If any single gun had an impact on the history of the West, it was the palm-sized Deringer pistol that John Wilkes Booth used in 1865 to assassinate President Abraham Lincoln.
The single .41 caliber shot fired from this .44 caliber caplock helped to unleash an unfriendly federal policy on the Southern states, causing great numbers of ex-Confederates to head west in search of a new life.
Our Western territories had long provided an active market for the firearms trade, and Henry Deringer enjoyed much success as an arms maker in the first half of the 19th century. He manufactured everything from military rifles, Indian trade guns, dueling pistols, tomahawks and scalping knives.
Yet he is best known today for his single-shot pocket pistols. Deringer’s percussion pistols could be found in a variety of sizes and calibers, ranging from the short 3¾-inch (overall length) .36 caliber pocket models to .41 and .44-bore belt pistols that measured six inches long. He might have produced his famed pistol by the time of the California Gold Rush, if we believe an early California arms merchant who recalled, “I sold the first on this coast in 1849.” Nevertheless, Deringer pistols did not gain widespread favor until the mid-1850s.
Interestingly, they garnered much of their reputation in California. Despite the availability of repeating arms such as the pepperbox pistols and Colt’s revolvers, the one-shot Deringer pistols were among the most commonly found handguns in and around the gold camps and along San Francisco’s wicked Barbary Coast during these tumultuous times of the early 1850s.
Designed along the lines of a dueling pistol, Deringer guns exhibited excellent workmanship and were considered as rugged, reliable sidearms.

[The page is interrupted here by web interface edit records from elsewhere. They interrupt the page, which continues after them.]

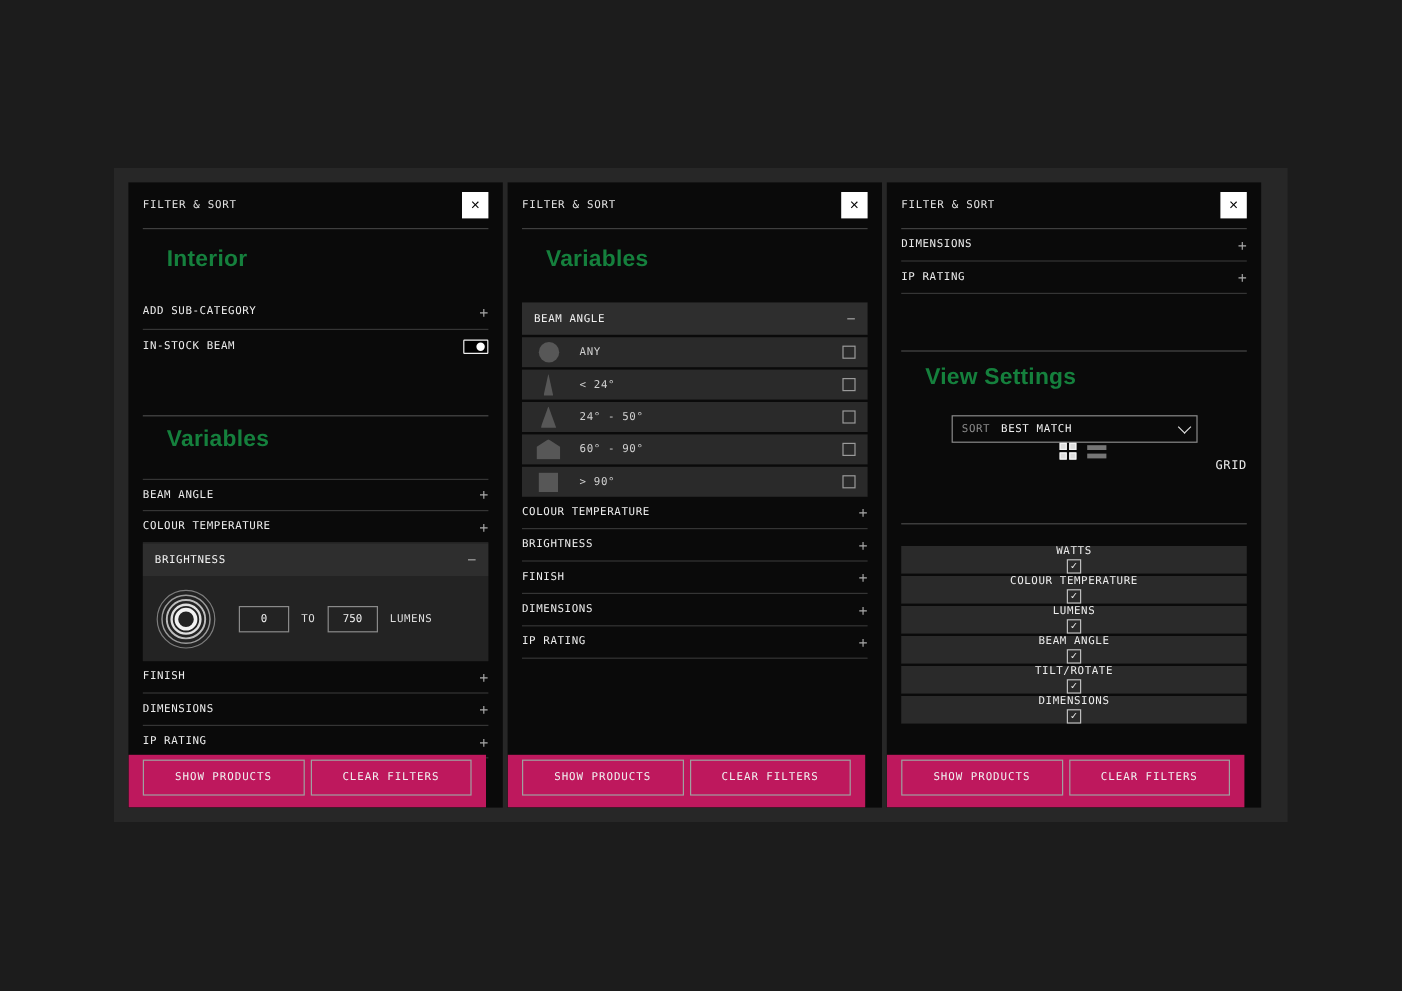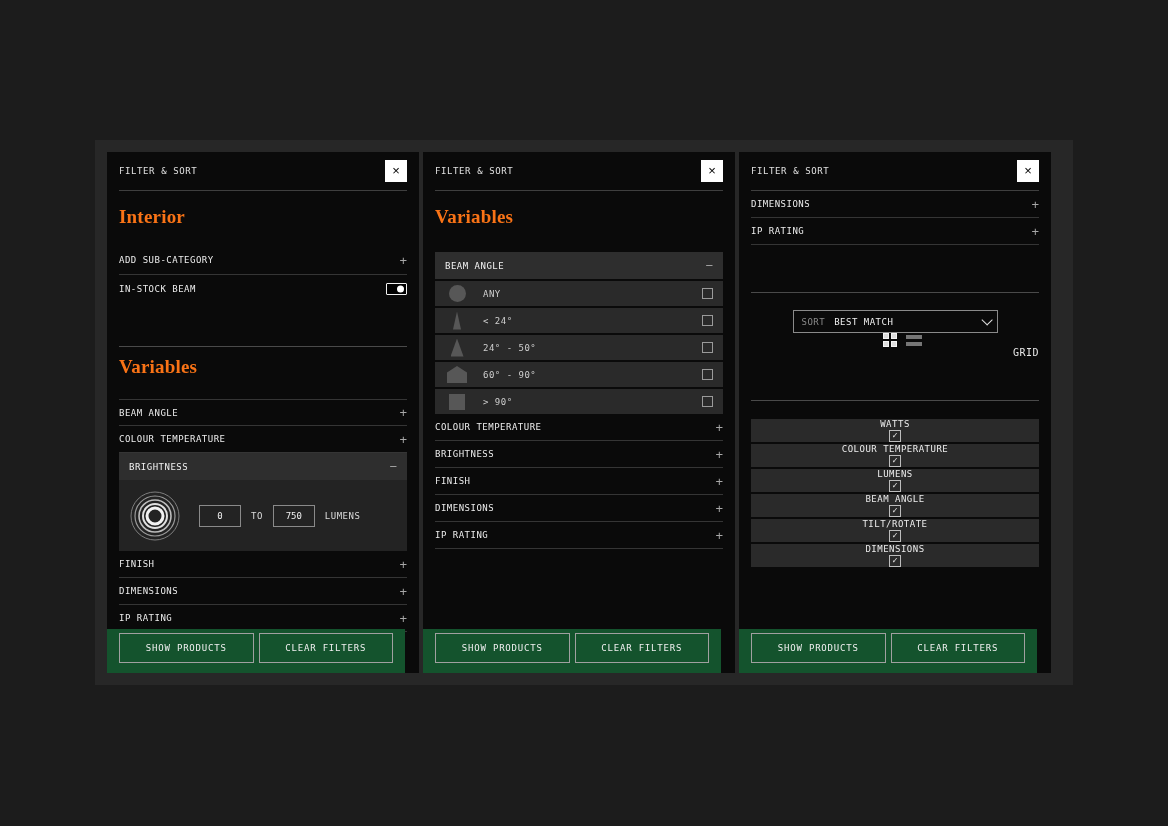--- a/index.html
+++ b/index.html
@@ -30,23 +30,23 @@
     border-bottom:1px solid #3f3f3f;
     display:flex; align-items:center; justify-content:space-between;
   }
   .panel-title { font-size:9px; letter-spacing:0.6px; color:#e0e0e0; }
   .close-btn {
     width:22px; height:22px; background:#ffffff; color:#000;
     border:none; font-size:13px; line-height:22px; text-align:center;
     font-family:"Liberation Sans", sans-serif; cursor:pointer; padding:0;
   }
   .heading {
-    font-family:Liberation Serif, serif;
-    font-weight:600; font-size:19px; color:#f97316;
-    height:28px; line-height:28px; letter-spacing:0.2px;
+    font-family:Liberation Sans, sans-serif;
+    font-weight:600; font-size:19px; color:#15803d;
+    height:28px; line-height:28px; letter-spacing:0.2px;margin-left:20px;
   }
   .h-interior { margin-top:12px; }
   .h-variables-left { margin-top:6px; }
   .h-variables-mid { margin-top:12px; }
   .h-view { margin-top:8px; }
   .h-card { margin-top:9px; }
 
   .acc-row {
     height:27px;
     border-bottom:1px solid #353535;
@@ -147,21 +147,21 @@
   }
   .card-row .lbl { font-size:9px; letter-spacing:0.5px; color:#ececec; }
   .checkbox-checked {
     width:12px; height:12px; border:1px solid #bdbdbd;
     font-size:8px; line-height:10px; text-align:center; color:#e8e8e8; cursor:pointer;
     font-family:"DejaVu Sans", sans-serif;
   }
 
   .panel-footer {
     position:absolute; left:0; right:14px; bottom:0;
-    background:#14532d; padding:4px 12px 10px;
+    background:#be185d; padding:4px 12px 10px;
     display:flex; gap:5px;
   }
   .footer-btn {
     flex:1; height:30px; background:transparent;
     border:1px solid #a0a0a0; color:#f0f0f0;
     font-family:"DejaVu Sans Mono", monospace; font-size:9px; letter-spacing:0.8px;
     cursor:pointer;
   }
   .rows-block .acc-row:first-child { border-top:none; }
 </style>
@@ -335,20 +335,21 @@
         <span class="glyph">+</span>
       </div>
       <div class="acc-row">
         <span class="lbl">IP RATING</span>
         <span class="glyph">+</span>
       </div>
     </div>
 
     <div class="divider div-view"></div>
 
+    <h2 class="heading h-view">View Settings</h2>
 
     <div class="sort-row">
       <div class="sort-select">
         <span class="sort-prefix">SORT</span>
         <span class="sort-value">BEST MATCH</span>
         <span class="chevron"></span>
       </div>
       <div class="view-icons">
         <span class="grid-icon">
             <i></i>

The guns were intended as close-range defensive weapons and, unlike many other pistols of the era, their accuracy at card table ranges was actually good.

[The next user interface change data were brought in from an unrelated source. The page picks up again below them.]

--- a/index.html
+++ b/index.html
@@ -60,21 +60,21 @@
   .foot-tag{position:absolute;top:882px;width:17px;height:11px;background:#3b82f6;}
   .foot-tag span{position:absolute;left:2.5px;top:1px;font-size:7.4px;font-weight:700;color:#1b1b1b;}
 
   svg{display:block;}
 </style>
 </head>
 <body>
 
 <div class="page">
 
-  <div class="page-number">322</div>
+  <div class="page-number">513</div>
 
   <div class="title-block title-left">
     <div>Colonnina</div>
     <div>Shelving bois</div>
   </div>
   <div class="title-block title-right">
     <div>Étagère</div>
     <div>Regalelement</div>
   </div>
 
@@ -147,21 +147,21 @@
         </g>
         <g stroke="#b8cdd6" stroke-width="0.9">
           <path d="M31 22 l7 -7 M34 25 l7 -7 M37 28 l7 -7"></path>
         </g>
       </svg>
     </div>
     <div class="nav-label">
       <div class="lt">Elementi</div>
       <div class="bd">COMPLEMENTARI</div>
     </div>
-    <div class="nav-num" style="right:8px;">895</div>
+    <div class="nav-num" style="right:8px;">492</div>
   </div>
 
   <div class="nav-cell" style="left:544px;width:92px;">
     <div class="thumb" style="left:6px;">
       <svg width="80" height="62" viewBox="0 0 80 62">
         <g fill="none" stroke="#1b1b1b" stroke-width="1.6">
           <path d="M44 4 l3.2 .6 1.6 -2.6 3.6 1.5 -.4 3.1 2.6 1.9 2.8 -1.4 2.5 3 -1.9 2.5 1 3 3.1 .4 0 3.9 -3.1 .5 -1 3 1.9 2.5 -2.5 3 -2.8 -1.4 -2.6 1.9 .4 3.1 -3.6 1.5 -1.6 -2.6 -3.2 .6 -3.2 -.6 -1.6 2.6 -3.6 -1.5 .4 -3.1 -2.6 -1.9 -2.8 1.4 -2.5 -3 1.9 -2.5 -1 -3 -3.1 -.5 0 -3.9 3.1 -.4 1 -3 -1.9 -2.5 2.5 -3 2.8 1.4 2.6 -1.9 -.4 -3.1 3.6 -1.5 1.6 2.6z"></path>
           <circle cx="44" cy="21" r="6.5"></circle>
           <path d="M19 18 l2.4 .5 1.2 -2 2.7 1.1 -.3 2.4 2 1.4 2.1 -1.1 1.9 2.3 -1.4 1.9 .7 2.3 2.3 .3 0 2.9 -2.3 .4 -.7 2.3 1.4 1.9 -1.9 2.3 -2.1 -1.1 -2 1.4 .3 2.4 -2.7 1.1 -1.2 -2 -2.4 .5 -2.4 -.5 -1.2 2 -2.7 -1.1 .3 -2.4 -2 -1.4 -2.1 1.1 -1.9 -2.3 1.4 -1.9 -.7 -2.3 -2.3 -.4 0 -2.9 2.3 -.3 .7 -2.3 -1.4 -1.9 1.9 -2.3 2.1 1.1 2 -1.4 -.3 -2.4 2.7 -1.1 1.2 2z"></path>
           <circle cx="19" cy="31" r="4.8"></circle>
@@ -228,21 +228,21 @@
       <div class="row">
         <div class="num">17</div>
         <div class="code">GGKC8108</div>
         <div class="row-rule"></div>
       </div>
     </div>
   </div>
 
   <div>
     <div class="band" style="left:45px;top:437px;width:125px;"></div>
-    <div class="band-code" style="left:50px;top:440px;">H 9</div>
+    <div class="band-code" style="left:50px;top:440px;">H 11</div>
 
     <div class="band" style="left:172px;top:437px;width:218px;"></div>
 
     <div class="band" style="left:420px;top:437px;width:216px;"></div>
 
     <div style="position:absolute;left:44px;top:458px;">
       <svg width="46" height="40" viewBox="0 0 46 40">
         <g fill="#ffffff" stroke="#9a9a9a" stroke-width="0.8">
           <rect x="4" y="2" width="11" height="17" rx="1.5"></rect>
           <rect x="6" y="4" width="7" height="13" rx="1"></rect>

Philadelphia Deringers were made with rifled iron barrels that featured a separate screw-in breech plug and wore a faux Damascus browned finish. Their back-action locks, which bore the stamping “Deringer, Philadela,” were case hardened and engraved. Regardless of size, each gun’s furniture—such as the side plates, nose caps, trigger guards and escutcheons—were made of engraved German silver. Their walnut stocks were checkered.

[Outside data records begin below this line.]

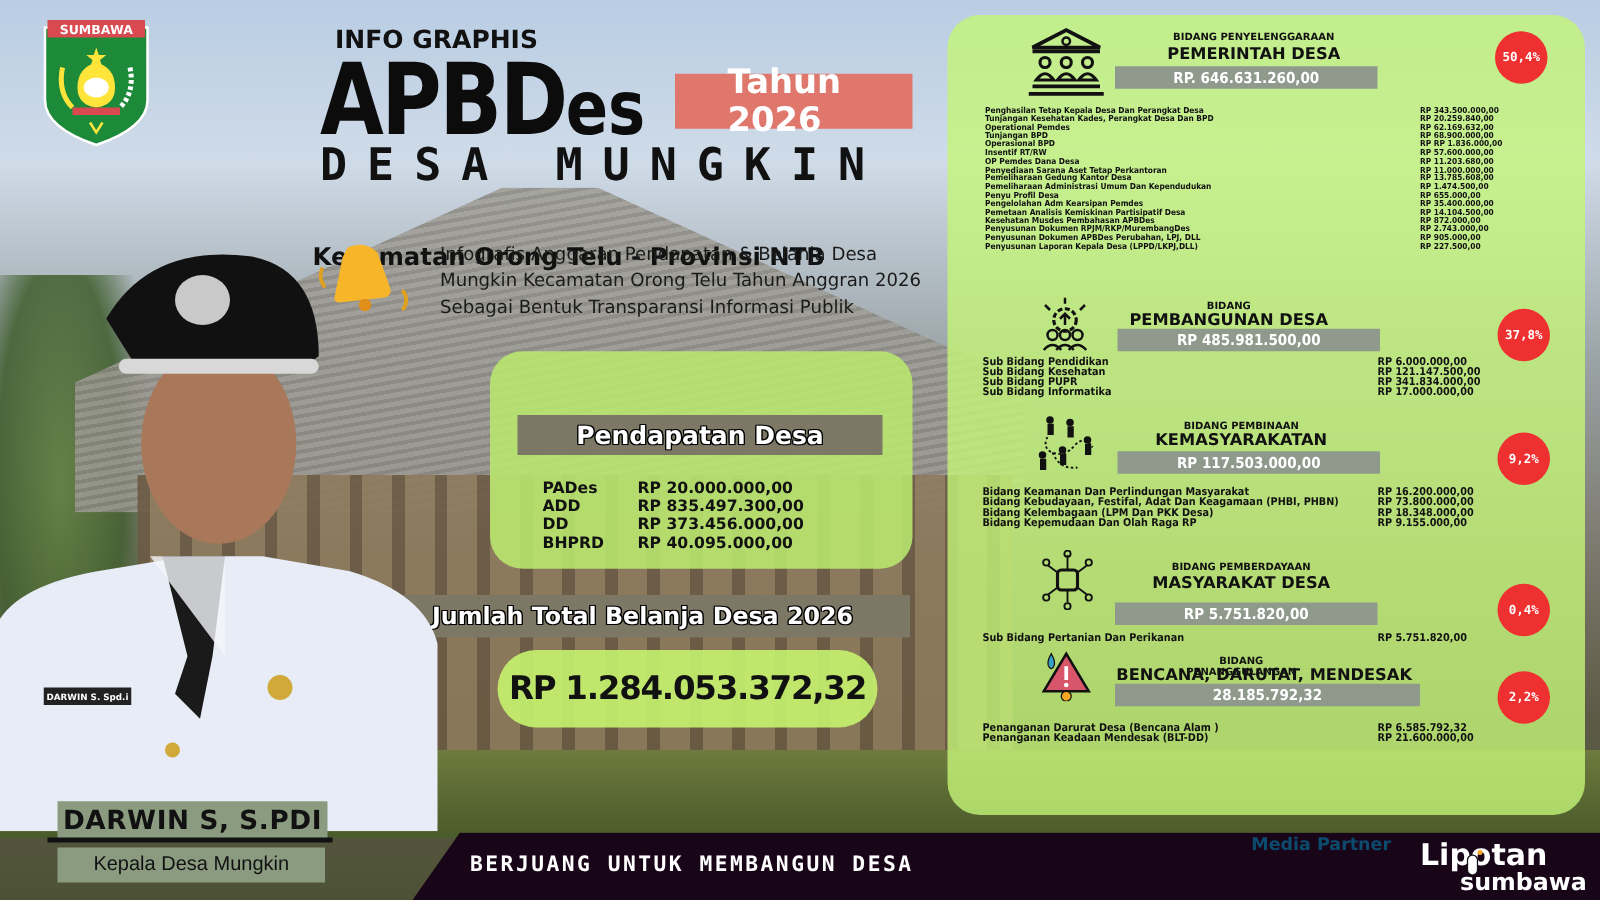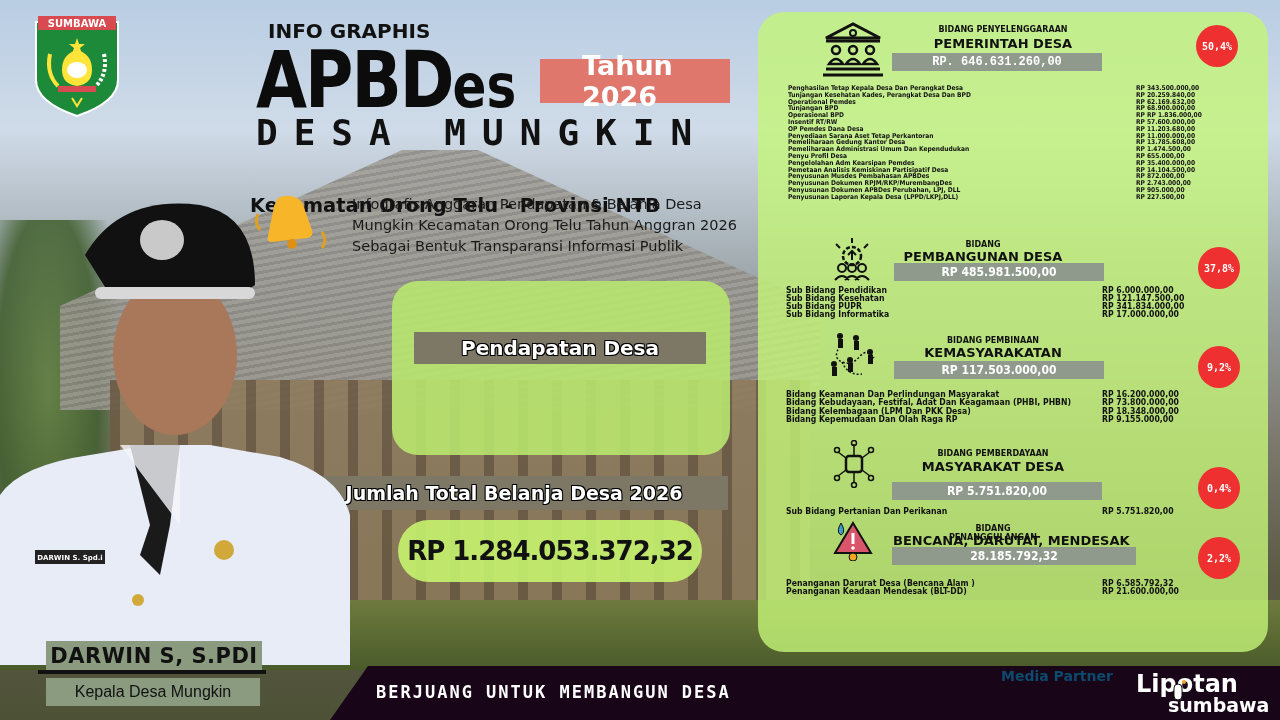--- a/index.html
+++ b/index.html
@@ -158,20 +158,38 @@
 <svg class="bell" viewBox="0 0 78 64">
   <path d="M6 22 Q2 30 8 38" stroke="#e0a020" stroke-width="3" fill="none"></path>
   <path d="M70 40 Q76 48 70 56" stroke="#e0a020" stroke-width="3" fill="none"></path>
   <path d="M26 6 Q40 0 50 10 L60 38 Q62 44 56 46 L20 50 Q14 50 16 44 L22 14 Z" fill="#f7b52a"></path>
   <circle cx="40" cy="52" r="5" fill="#e09018"></circle>
 </svg>
 <div class="desc">Infografis Anggaran Pendapatan &amp; Belanja Desa Mungkin Kecamatan Orong Telu Tahun Anggran 2026 Sebagai Bentuk Transparansi Informasi Publik</div>
 
 <div class="pend-card">
   <div class="pend-label">Pendapatan Desa</div>
+  <div class="pend-rows">
+    <div class="pend-row">
+        <span class="k">PADes</span>
+        <span>RP 20.000.000,00</span>
+      </div>
+    <div class="pend-row">
+        <span class="k">ADD</span>
+        <span>RP 835.497.300,00</span>
+      </div>
+    <div class="pend-row">
+        <span class="k">DD</span>
+        <span>RP 373.456.000,00</span>
+      </div>
+    <div class="pend-row">
+        <span class="k">BHPRD</span>
+        <span>RP 40.095.000,00</span>
+      </div>
+  </div>
 </div>
 
 <div class="bel-label">Jumlah Total Belanja Desa 2026</div>
 <div class="bel-total">RP 1.284.053.372,32</div>
 
 <svg class="person" viewBox="0 0 360 470">
   <path d="M0 470 L0 300 Q20 270 90 260 L150 250 L210 250 L280 262 Q340 280 350 320 L350 470 Z" fill="#e8ecf6"></path>
   <path d="M130 250 L150 330 L140 360 L160 380 L170 330 L180 250 Z" fill="#1a1a1a"></path>
   <path d="M120 250 L180 250 L180 330 Z" fill="#f5f6fa" opacity=".8"></path>
   <rect x="35" y="355" width="70" height="14" fill="#222"></rect>
@@ -207,21 +225,21 @@
       <line x1="4" y1="19" x2="58" y2="19" stroke="#111" stroke-width="3"></line>
       <circle cx="14" cy="28" r="4" fill="none" stroke="#111" stroke-width="2.5"></circle>
       <circle cx="31" cy="28" r="4" fill="none" stroke="#111" stroke-width="2.5"></circle>
       <circle cx="48" cy="28" r="4" fill="none" stroke="#111" stroke-width="2.5"></circle>
       <path d="M7 42 Q14 32 21 42 Z M24 42 Q31 32 38 42 Z M41 42 Q48 32 55 42 Z" fill="none" stroke="#111" stroke-width="2.5"></path>
       <line x1="4" y1="47" x2="58" y2="47" stroke="#111" stroke-width="3"></line>
       <line x1="1" y1="53" x2="61" y2="53" stroke="#111" stroke-width="3"></line>
     </svg>
     <div class="sec-small" style="left:160px;top:13px;width:170px;">BIDANG PENYELENGGARAAN</div>
     <div class="sec-big" style="left:160px;top:24px;width:170px;">PEMERINTAH DESA</div>
-    <div class="sec-amount" style="left:134px;top:41px;width:210px;font-family:Liberation Mono, monospace;">RP. 646.631.260,00</div>
+    <div class="sec-amount" style="left:134px;top:41px;width:210px;">RP. 646.631.260,00</div>
     <div class="pct" style="left:438px;top:13px;">50,4%</div>
     <div class="items" style="left:30px;top:73px;width:420px;line-height:6.8px;">
       <div class="row">
           <span>Penghasilan Tetap Kepala Desa Dan Perangkat Desa</span>
           <span style="width:72px">RP 343.500.000,00</span>
         </div>
       <div class="row">
           <span>Tunjangan Kesehatan Kades, Perangkat Desa Dan BPD</span>
           <span style="width:72px">RP 20.259.840,00</span>
         </div>
@@ -263,21 +281,21 @@
         </div>
       <div class="row">
           <span>Pengelolahan Adm Kearsipan Pemdes</span>
           <span style="width:72px">RP 35.400.000,00</span>
         </div>
       <div class="row">
           <span>Pemetaan Analisis Kemiskinan Partisipatif Desa</span>
           <span style="width:72px">RP 14.104.500,00</span>
         </div>
       <div class="row">
-          <span>Penyusunan Musdes Pembahasan APBDes</span>
+          <span>Kesehatan Musdes Pembahasan APBDes</span>
           <span style="width:72px">RP 872.000,00</span>
         </div>
       <div class="row">
           <span>Penyusunan Dokumen RPJM/RKP/MurembangDes</span>
           <span style="width:72px">RP 2.743.000,00</span>
         </div>
       <div class="row">
           <span>Penyusunan Dokumen APBDes Perubahan, LPJ, DLL</span>
           <span style="width:72px">RP 905.000,00</span>
         </div>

Deringer sold his guns nationally through a number of agents, such as A.J. Plate and N. Curry of San Francisco, W.H. Calhoun of Nashville, Tennessee, and the New Orleans, Louisiana, firm of A.B. Griswold & Co., to name a few. Many of these Deringer agents stamped their own names on the tops of the barrels.
In time, however, as the Deringer pistol’s fame grew, so did its imitators, and a number of firms produced copies of Henry’s famous pistol. So much so that eventually the Deringer name later became synonymous for virtually all pocket pistols—including those “derringers” (misspelled with a double “r”) manufactured today. Such a reverence for the original Deringer is indeed a solid testimony to its quality.